笔者在追故事中对传承人的关注,同生活于偏远地区诸多民间故事传承人结下了深厚情缘。山东4位著名女故事家之一的尹宝兰,因会讲故事、爱讲故事而深受乡民爱戴,笔者在20世纪90年代曾撰文对她予以表彰,并将她和《意大利童话》中一位女主讲人麦西娅作比较而予以彰显,使其声名远播。她的故事都是由她的孙子王全宝采录写定的。她年逾九旬离世,2024年8月王全宝按祖母的遗嘱,带着一本刚由作家出版社出版的她的口述故事集《老虎背媳妇》,还有她家自制的烙饼,特地远道前来武汉笔者寓所致谢交流,使笔者深受感动。

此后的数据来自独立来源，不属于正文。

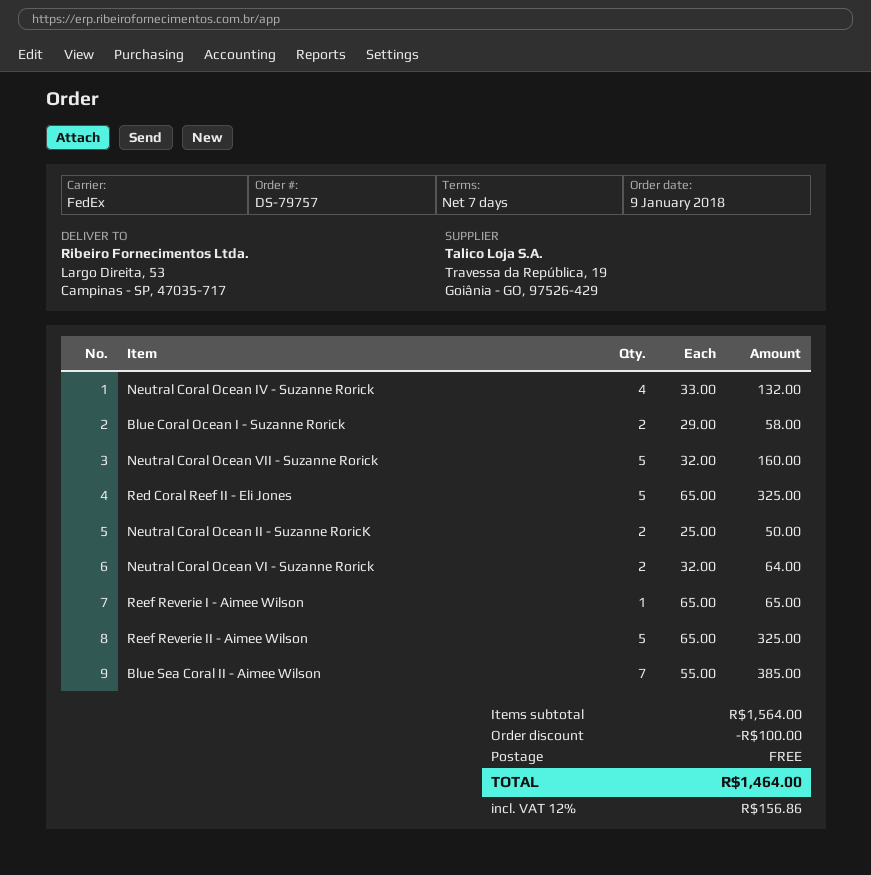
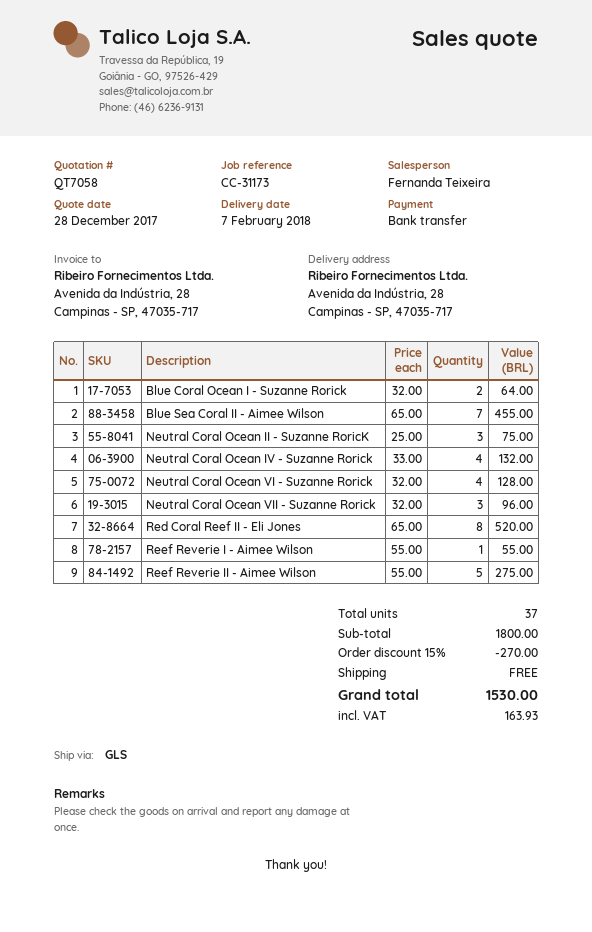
shipping method: FedEx -> GLS
ship to: Largo Direita, 53, Campinas - SP, 47035-717 -> Avenida da Indústria, 28, Campinas - SP, 47035-717
Blue Coral Ocean I - Suzanne Rorick: 2 x 29.00 = 58.00 -> 2 x 32.00 = 64.00
Neutral Coral Ocean VII - Suzanne Rorick: 5 x 32.00 = 160.00 -> 3 x 32.00 = 96.00
Red Coral Reef II - Eli Jones: 5 x 65.00 = 325.00 -> 8 x 65.00 = 520.00
Neutral Coral Ocean II - Suzanne RoricK: 2 x 25.00 = 50.00 -> 3 x 25.00 = 75.00
Neutral Coral Ocean VI - Suzanne Rorick: 2 x 32.00 = 64.00 -> 4 x 32.00 = 128.00
Reef Reverie I - Aimee Wilson: 1 x 65.00 = 65.00 -> 1 x 55.00 = 55.00
Reef Reverie II - Aimee Wilson: 5 x 65.00 = 325.00 -> 5 x 55.00 = 275.00
Blue Sea Coral II - Aimee Wilson: 7 x 55.00 = 385.00 -> 7 x 65.00 = 455.00
subtotal: 1564.00 -> 1800.00
discount: 100.00 -> 270.00
tax: 156.86 -> 163.93
total: 1464.00 -> 1530.00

可喜的是,华中师范大学民间文学专业在已有丰厚成果的基础上,仍致力于继续推进对诸多民间文学、民间艺术项目传承创新实践。由孙正国教授及其弟子胡玉青合著的《湖北非物质文化遗产传承人口述志》,就是一项值得学界关注的重要成果。涉及的故事家有刘德方、刘为芬、罗成双、罗成礼、葛元起等5位。至于刘德培、孙家香的故事专集早已问世并广受好评。该书给这些民间故事传承人及鲁迅尊称的“不识字的小说家”立传使之列入文学宝库,无疑是一项具有开拓性的文化成果。口头性、传承性和变异性,这本是人所熟知的民间文学的基本特性。本书及这个千人计划课题,其内涵却远远超出了对这一民间文学基本特质的探究,而是从国家建设三农(农业、农村、农民)的战略视野出发,使其在建设中国特色社会主义新农村中建功立业:“非物质文化遗产传承人是一个不断发展的概念,它从日常生活的传承出发,面向社会需求而成为一种职业,最终被国家文化提炼为传统文化的守护者和传承者,将人的价值与目的赋予特定的文化传统,张扬人的智慧,为中国乡村文化振兴确立了主体力量”。这样,非物质文化遗产传承人就由乡村传统的普通传承者,逐渐成长为乡村能人。